Florencia Peña volvió a quedar en el centro del debate tras viralizarse un fragmento de una entrevista en la que contaba por qué prefiere vacacionar en el exterior antes que en destinos turísticos argentinos. Las repercusiones no tardaron en llegar y, visiblemente afectada, la actriz decidió hacer un descargo público donde habló de su historia con la fama, sus miedos y las consecuencias emocionales de la exposición constante.

El material que generó la polémica corresponde a una charla que había dado semanas atrás, donde explicaba que, en muchos casos, elegir viajar fuera del país le permite moverse con mayor tranquilidad y anonimato. “Si me voy a Mendoza, tengo que bancarme que la gente me pida fotos”, había señalado, en referencia al impacto que tiene su popularidad en la vida cotidiana.

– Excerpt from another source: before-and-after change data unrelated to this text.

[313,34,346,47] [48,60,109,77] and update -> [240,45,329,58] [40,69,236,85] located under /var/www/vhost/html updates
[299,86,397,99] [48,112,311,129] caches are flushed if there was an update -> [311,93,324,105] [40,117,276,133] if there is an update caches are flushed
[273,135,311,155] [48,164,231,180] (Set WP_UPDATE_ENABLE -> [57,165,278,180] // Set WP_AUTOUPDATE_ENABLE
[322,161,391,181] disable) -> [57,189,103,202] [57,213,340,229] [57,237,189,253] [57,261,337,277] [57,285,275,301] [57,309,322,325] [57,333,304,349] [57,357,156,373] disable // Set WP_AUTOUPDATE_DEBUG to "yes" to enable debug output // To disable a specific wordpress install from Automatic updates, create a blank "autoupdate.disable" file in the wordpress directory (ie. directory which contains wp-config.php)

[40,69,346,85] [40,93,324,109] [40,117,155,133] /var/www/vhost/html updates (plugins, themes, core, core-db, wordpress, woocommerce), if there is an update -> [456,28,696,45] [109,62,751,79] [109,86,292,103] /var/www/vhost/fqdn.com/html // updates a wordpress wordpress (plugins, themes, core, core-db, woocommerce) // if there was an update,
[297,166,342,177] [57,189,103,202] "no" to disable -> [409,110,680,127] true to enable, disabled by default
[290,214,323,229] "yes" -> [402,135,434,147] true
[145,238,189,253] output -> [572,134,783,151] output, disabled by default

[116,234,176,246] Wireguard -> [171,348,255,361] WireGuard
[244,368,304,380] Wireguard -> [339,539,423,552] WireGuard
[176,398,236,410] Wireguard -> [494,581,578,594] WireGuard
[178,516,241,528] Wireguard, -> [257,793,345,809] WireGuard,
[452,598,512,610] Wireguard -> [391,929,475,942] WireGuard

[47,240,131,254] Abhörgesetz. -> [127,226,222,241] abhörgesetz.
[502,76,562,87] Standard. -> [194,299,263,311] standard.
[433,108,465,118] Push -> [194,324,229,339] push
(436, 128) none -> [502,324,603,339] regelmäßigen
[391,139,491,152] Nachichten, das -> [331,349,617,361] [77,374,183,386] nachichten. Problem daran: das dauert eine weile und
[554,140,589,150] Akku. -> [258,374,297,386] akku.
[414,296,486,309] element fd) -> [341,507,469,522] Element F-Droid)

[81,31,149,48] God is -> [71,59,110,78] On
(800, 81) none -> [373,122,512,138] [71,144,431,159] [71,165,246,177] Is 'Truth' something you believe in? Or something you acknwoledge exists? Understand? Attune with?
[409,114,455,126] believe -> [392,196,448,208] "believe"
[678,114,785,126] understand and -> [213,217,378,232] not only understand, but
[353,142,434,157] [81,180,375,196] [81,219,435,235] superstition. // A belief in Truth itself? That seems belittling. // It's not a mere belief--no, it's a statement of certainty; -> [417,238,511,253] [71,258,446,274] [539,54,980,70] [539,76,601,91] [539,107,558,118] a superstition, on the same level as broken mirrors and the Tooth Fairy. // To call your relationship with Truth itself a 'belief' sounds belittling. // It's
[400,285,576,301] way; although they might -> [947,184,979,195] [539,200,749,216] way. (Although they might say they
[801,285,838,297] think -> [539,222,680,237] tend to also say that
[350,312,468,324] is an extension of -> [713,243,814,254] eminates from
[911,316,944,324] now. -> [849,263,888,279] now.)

En diálogo con Ángel de Brito en LAM, Peña se mostró conmovida y aseguró que el recorte que circuló en redes no reflejó el sentido real de sus palabras. “Yo hablo desde mi experiencia, desde lo que me pasa a mí. La fama es una mochila compleja y la cargo desde hace muchos años”, explicó.

La actriz detalló que sufre fobia social y que las multitudes suelen generarle un fuerte malestar. “He tenido ataques de pánico cuando se acerca mucha gente. Tengo que respirar y recordarme que todo está bien”, confesó. Y aclaró: “Soy fóbica social, pero eso no quiere decir que odie a la gente ni al público”.

Molesta por la forma en que se difundió el video, Peña fue contundente: “Recortaron la entrevista para generar odio. Fue una jugada muy baja”. En ese momento, la emoción le ganó y reconoció: “Detrás de esta mujer fuerte hay una persona con muchas vulnerabilidades. A veces me cuesta bancar las cosas que dicen de mí”.

En su relato, también recordó el rol clave de su familia para atravesar los momentos más difíciles. Con la voz quebrada, evocó a su padre y una frase que la marcó para siempre: “No hiciste nada malo, hija”. “Eso me ayudó a seguir adelante”, aseguró.

Para dar contexto a su relación conflictiva con la fama, Florencia repasó episodios duros de su adolescencia, cuando comenzó a hacerse conocida. Habló del acoso que sufrió por su cuerpo, de la presión mediática y de cómo esa exposición la llevó a tomar decisiones difíciles, como operarse a los 19 años en una época donde no existía la mirada crítica actual sobre el sexismo en los medios.

Además, recordó otros momentos bisagra de su carrera, como la filtración de un video íntimo, una situación que definió como profundamente dolorosa y mal manejada por el entorno mediático. “No fui cuidada y traté de atravesarlo como pude”, admitió.

Por último, Peña dejó en claro que nunca buscó la fama como objetivo en sí mismo. “Yo quería ser actriz. La fama vino como consecuencia y aprendí a convivir con ella, aunque muchas veces pese”, concluyó.